__WHAT YOU ARE ASKED TO DO__. A picture-free, exact copy of all the records below is the goal.

__DATA EXTRACTS__.
------------------------------------------------------------
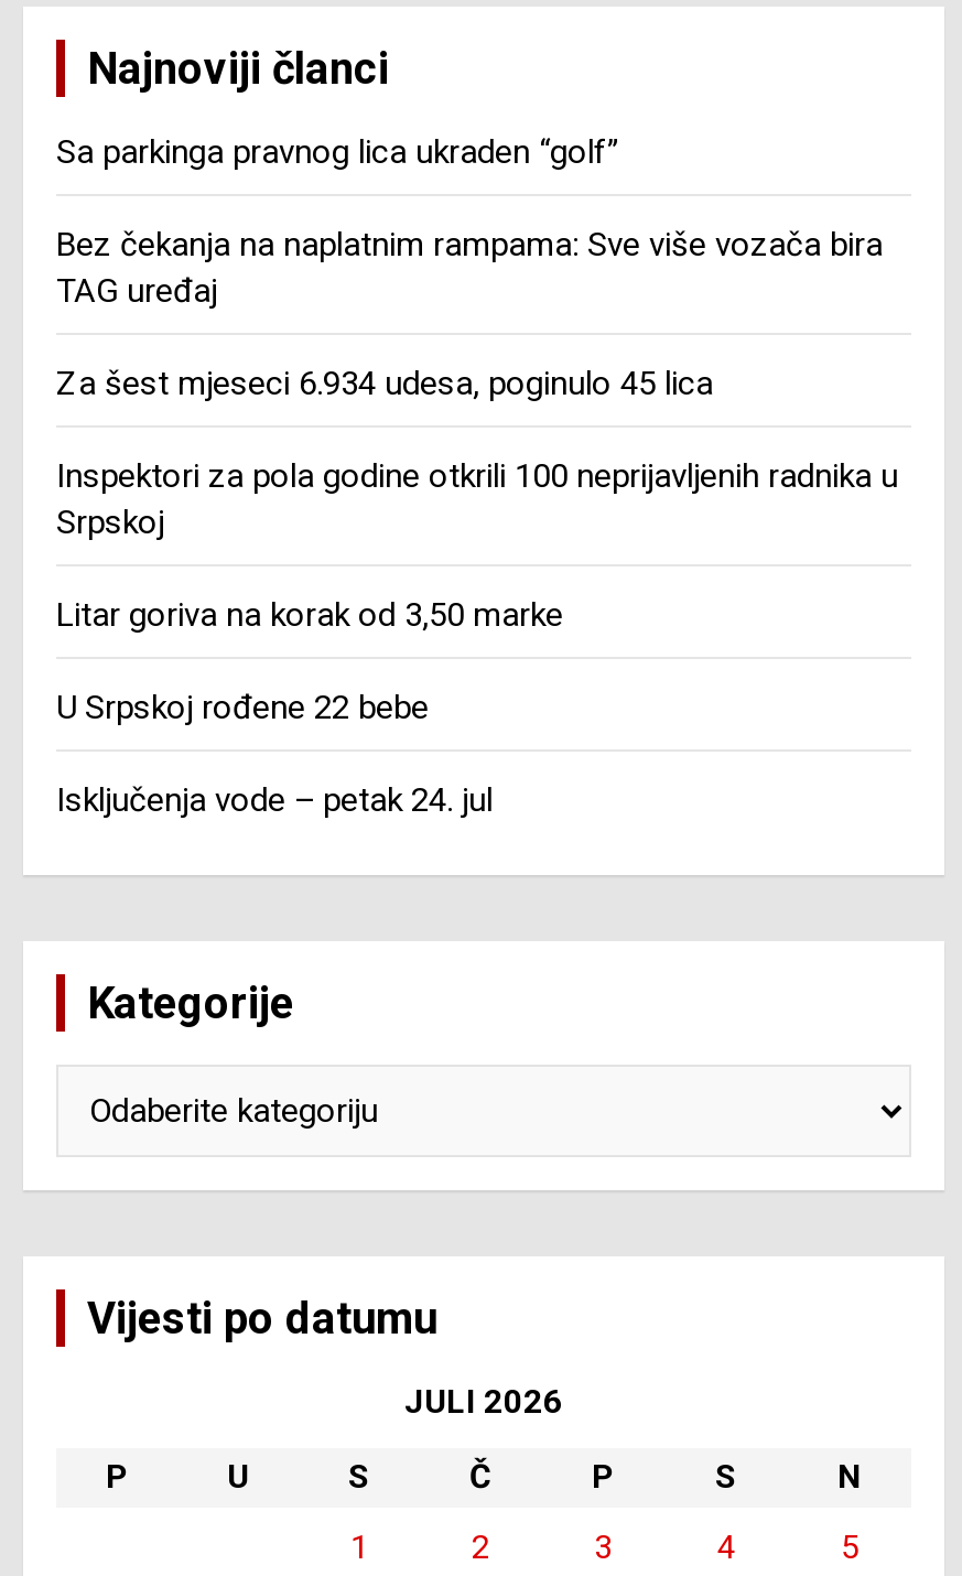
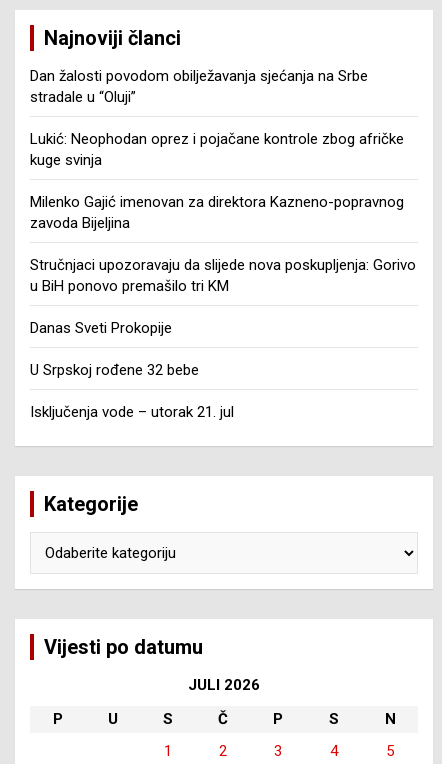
[56,131,618,171] Sa parkinga pravnog lica ukraden “golf” -> [30,67,368,106] Dan žalosti povodom obilježavanja sjećanja na Srbe | stradale u “Oluji”
[56,224,883,310] Bez čekanja na naplatnim rampama: Sve više vozača bira | TAG uređaj -> [30,130,404,169] Lukić: Neophodan oprez i pojačane kontrole zbog afričke | kuge svinja
[56,363,713,402] Za šest mjeseci 6.934 udesa, poginulo 45 lica -> [30,193,404,232] Milenko Gajić imenovan za direktora Kazneno-popravnog | zavoda Bijeljina
[56,455,898,541] Inspektori za pola godine otkrili 100 neprijavljenih radnika u | Srpskoj -> [30,256,416,295] Stručnjaci upozoravaju da slijede nova poskupljenja: Gorivo | u BiH ponovo premašilo tri KM
[56,594,563,634] Litar goriva na korak od 3,50 marke -> [30,319,172,337] Danas Sveti Prokopije
[56,687,429,727] U Srpskoj rođene 22 bebe -> [30,361,199,379] U Srpskoj rođene 32 bebe
[56,779,493,819] Isključenja vode – petak 24. jul -> [30,403,234,421] Isključenja vode – utorak 21. jul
------------------------------------------------------------
__TASK SOLUTION__.
[56,131,618,171] Sa parkinga pravnog lica ukraden “golf” -> [30,67,368,106] Dan žalosti povodom obilježavanja sjećanja na Srbe | stradale u “Oluji”
[56,224,883,310] Bez čekanja na naplatnim rampama: Sve više vozača bira | TAG uređaj -> [30,130,404,169] Lukić: Neophodan oprez i pojačane kontrole zbog afričke | kuge svinja
[56,363,713,402] Za šest mjeseci 6.934 udesa, poginulo 45 lica -> [30,193,404,232] Milenko Gajić imenovan za direktora Kazneno-popravnog | zavoda Bijeljina
[56,455,898,541] Inspektori za pola godine otkrili 100 neprijavljenih radnika u | Srpskoj -> [30,256,416,295] Stručnjaci upozoravaju da slijede nova poskupljenja: Gorivo | u BiH ponovo premašilo tri KM
[56,594,563,634] Litar goriva na korak od 3,50 marke -> [30,319,172,337] Danas Sveti Prokopije
[56,687,429,727] U Srpskoj rođene 22 bebe -> [30,361,199,379] U Srpskoj rođene 32 bebe
[56,779,493,819] Isključenja vode – petak 24. jul -> [30,403,234,421] Isključenja vode – utorak 21. jul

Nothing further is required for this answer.